╭──
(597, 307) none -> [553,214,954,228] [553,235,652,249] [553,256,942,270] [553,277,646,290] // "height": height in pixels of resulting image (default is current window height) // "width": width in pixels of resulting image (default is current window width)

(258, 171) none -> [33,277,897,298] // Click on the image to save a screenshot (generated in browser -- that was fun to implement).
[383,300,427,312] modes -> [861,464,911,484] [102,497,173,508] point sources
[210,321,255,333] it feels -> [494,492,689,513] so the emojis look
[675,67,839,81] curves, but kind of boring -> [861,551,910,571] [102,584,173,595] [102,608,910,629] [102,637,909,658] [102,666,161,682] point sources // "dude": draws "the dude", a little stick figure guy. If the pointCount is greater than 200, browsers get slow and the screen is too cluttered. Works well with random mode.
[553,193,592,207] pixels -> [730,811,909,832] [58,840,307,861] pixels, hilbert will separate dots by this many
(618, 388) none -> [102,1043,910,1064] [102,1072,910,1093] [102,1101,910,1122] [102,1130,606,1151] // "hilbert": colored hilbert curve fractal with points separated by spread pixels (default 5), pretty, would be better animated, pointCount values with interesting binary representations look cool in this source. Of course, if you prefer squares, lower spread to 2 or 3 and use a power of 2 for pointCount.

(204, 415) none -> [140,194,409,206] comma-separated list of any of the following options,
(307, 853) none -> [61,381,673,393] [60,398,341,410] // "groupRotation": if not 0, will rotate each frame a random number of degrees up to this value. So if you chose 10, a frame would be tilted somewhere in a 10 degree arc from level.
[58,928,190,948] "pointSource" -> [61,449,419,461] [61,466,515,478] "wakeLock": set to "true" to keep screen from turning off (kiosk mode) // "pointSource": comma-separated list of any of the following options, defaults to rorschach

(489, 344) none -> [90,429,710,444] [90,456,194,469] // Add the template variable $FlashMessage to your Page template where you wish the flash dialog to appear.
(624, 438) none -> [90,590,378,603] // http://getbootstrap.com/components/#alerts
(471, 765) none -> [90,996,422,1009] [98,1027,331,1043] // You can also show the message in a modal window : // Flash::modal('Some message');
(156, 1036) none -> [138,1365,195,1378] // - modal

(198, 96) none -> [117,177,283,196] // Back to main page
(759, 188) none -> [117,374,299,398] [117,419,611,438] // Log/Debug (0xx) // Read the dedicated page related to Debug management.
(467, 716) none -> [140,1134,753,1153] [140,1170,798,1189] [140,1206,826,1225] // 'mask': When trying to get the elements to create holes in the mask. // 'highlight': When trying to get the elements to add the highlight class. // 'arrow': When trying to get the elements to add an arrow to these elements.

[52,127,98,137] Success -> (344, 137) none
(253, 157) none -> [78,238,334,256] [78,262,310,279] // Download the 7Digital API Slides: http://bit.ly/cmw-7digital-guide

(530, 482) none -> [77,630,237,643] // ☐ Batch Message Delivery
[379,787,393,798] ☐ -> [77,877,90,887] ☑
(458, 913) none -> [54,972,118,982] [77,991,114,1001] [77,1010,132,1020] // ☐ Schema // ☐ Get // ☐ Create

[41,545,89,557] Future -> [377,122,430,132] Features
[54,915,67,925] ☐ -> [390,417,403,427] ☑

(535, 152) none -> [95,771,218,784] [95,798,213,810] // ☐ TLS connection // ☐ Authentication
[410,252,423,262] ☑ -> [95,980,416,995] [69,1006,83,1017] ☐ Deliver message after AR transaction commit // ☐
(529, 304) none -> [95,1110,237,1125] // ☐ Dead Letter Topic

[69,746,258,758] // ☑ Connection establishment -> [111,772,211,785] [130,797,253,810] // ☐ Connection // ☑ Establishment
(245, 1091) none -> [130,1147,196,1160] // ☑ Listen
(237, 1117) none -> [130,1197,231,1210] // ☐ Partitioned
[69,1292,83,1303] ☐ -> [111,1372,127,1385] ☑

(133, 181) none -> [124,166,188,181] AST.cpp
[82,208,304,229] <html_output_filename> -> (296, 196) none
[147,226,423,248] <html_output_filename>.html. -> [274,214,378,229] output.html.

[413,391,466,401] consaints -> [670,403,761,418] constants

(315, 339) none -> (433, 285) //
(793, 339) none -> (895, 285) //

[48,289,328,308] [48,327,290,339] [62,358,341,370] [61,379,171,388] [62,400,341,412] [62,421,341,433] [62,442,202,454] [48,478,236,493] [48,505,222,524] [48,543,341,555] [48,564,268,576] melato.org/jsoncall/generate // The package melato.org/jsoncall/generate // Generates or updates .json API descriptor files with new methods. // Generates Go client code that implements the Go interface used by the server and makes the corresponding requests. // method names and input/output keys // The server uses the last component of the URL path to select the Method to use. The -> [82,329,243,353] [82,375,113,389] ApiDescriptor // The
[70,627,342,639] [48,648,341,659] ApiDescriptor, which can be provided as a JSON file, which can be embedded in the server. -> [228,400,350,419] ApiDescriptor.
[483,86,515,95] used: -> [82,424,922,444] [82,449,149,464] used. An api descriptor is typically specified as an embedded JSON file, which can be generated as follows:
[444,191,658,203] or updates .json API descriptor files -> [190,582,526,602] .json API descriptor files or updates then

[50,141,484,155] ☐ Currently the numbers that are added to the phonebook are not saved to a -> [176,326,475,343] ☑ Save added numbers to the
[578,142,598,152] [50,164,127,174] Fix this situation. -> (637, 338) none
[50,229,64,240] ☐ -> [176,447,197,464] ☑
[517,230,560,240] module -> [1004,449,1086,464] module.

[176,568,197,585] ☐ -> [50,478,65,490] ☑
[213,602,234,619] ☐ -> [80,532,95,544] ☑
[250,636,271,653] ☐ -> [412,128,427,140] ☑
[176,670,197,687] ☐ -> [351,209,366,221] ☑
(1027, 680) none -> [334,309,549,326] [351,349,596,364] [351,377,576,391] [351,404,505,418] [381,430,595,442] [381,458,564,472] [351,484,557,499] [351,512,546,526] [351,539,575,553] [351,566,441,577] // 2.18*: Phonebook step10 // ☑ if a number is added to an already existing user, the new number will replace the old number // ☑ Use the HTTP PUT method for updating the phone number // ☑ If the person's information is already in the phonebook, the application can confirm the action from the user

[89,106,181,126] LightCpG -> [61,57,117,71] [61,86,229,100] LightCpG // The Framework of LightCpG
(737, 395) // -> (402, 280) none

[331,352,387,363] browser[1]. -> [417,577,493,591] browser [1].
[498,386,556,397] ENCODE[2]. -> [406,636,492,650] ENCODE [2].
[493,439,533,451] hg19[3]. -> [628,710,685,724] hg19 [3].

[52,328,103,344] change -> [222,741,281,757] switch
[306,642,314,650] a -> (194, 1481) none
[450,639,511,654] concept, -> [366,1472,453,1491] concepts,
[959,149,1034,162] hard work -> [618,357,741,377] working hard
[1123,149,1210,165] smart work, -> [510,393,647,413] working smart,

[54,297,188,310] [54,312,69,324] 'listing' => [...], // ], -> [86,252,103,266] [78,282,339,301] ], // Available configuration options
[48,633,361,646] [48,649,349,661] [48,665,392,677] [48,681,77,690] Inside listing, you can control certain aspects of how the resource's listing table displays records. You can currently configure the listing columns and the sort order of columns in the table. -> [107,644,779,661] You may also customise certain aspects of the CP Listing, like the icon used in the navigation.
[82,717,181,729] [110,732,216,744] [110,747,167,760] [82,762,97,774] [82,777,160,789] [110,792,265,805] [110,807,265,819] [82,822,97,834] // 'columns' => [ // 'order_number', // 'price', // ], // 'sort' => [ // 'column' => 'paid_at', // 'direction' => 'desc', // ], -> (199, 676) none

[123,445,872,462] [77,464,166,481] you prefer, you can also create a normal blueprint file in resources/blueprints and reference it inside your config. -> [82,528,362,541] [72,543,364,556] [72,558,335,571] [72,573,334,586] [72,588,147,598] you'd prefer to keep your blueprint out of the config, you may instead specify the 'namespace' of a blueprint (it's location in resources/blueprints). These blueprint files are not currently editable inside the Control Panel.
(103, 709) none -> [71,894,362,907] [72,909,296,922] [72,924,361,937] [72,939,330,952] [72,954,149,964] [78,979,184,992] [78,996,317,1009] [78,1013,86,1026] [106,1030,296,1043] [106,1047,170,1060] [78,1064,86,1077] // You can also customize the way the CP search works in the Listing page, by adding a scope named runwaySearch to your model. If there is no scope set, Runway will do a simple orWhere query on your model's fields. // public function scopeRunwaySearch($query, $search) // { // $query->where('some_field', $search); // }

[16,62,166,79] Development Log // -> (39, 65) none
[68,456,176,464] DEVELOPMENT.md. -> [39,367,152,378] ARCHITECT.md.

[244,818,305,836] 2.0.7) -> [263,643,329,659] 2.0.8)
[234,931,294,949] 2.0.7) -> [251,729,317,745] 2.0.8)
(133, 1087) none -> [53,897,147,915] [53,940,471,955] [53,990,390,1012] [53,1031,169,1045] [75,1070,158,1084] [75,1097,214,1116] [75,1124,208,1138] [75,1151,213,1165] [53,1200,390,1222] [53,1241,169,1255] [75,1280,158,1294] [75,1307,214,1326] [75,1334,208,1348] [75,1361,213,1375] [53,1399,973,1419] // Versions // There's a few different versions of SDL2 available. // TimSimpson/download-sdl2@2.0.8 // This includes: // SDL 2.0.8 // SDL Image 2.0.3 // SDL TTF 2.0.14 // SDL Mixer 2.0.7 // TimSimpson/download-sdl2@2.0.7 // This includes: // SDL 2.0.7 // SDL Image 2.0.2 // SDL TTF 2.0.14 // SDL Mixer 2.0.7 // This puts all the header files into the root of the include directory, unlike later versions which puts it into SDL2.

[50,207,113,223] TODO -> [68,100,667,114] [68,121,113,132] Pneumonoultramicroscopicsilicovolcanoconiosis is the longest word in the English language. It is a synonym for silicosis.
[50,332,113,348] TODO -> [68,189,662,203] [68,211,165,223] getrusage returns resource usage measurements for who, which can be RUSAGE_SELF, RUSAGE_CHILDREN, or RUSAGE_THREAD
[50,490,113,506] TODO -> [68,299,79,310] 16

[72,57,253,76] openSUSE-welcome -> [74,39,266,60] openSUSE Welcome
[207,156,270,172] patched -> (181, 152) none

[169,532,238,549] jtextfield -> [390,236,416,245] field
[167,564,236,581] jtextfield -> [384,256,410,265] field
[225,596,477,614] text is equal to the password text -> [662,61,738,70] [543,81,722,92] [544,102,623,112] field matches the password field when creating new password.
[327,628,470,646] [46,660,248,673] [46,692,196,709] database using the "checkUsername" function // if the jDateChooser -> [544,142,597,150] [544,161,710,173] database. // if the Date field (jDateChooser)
╰──
◆ **TASK OBJECTIVE**:
Reproduce the entries above exactly, but only the lines between the line holding "[483,86,515,95] used: ->" and the line holding "[1123,149,1210,165] smart work, ->", inclusive.

◆ **ANSWER BELOW**:
[483,86,515,95] used: -> [82,424,922,444] [82,449,149,464] used. An api descriptor is typically specified as an embedded JSON file, which can be generated as follows:
[444,191,658,203] or updates .json API descriptor files -> [190,582,526,602] .json API descriptor files or updates then

[50,141,484,155] ☐ Currently the numbers that are added to the phonebook are not saved to a -> [176,326,475,343] ☑ Save added numbers to the
[578,142,598,152] [50,164,127,174] Fix this situation. -> (637, 338) none
[50,229,64,240] ☐ -> [176,447,197,464] ☑
[517,230,560,240] module -> [1004,449,1086,464] module.

[176,568,197,585] ☐ -> [50,478,65,490] ☑
[213,602,234,619] ☐ -> [80,532,95,544] ☑
[250,636,271,653] ☐ -> [412,128,427,140] ☑
[176,670,197,687] ☐ -> [351,209,366,221] ☑
(1027, 680) none -> [334,309,549,326] [351,349,596,364] [351,377,576,391] [351,404,505,418] [381,430,595,442] [381,458,564,472] [351,484,557,499] [351,512,546,526] [351,539,575,553] [351,566,441,577] // 2.18*: Phonebook step10 // ☑ if a number is added to an already existing user, the new number will replace the old number // ☑ Use the HTTP PUT method for updating the phone number // ☑ If the person's information is already in the phonebook, the application can confirm the action from the user

[89,106,181,126] LightCpG -> [61,57,117,71] [61,86,229,100] LightCpG // The Framework of LightCpG
(737, 395) // -> (402, 280) none

[331,352,387,363] browser[1]. -> [417,577,493,591] browser [1].
[498,386,556,397] ENCODE[2]. -> [406,636,492,650] ENCODE [2].
[493,439,533,451] hg19[3]. -> [628,710,685,724] hg19 [3].

[52,328,103,344] change -> [222,741,281,757] switch
[306,642,314,650] a -> (194, 1481) none
[450,639,511,654] concept, -> [366,1472,453,1491] concepts,
[959,149,1034,162] hard work -> [618,357,741,377] working hard
[1123,149,1210,165] smart work, -> [510,393,647,413] working smart,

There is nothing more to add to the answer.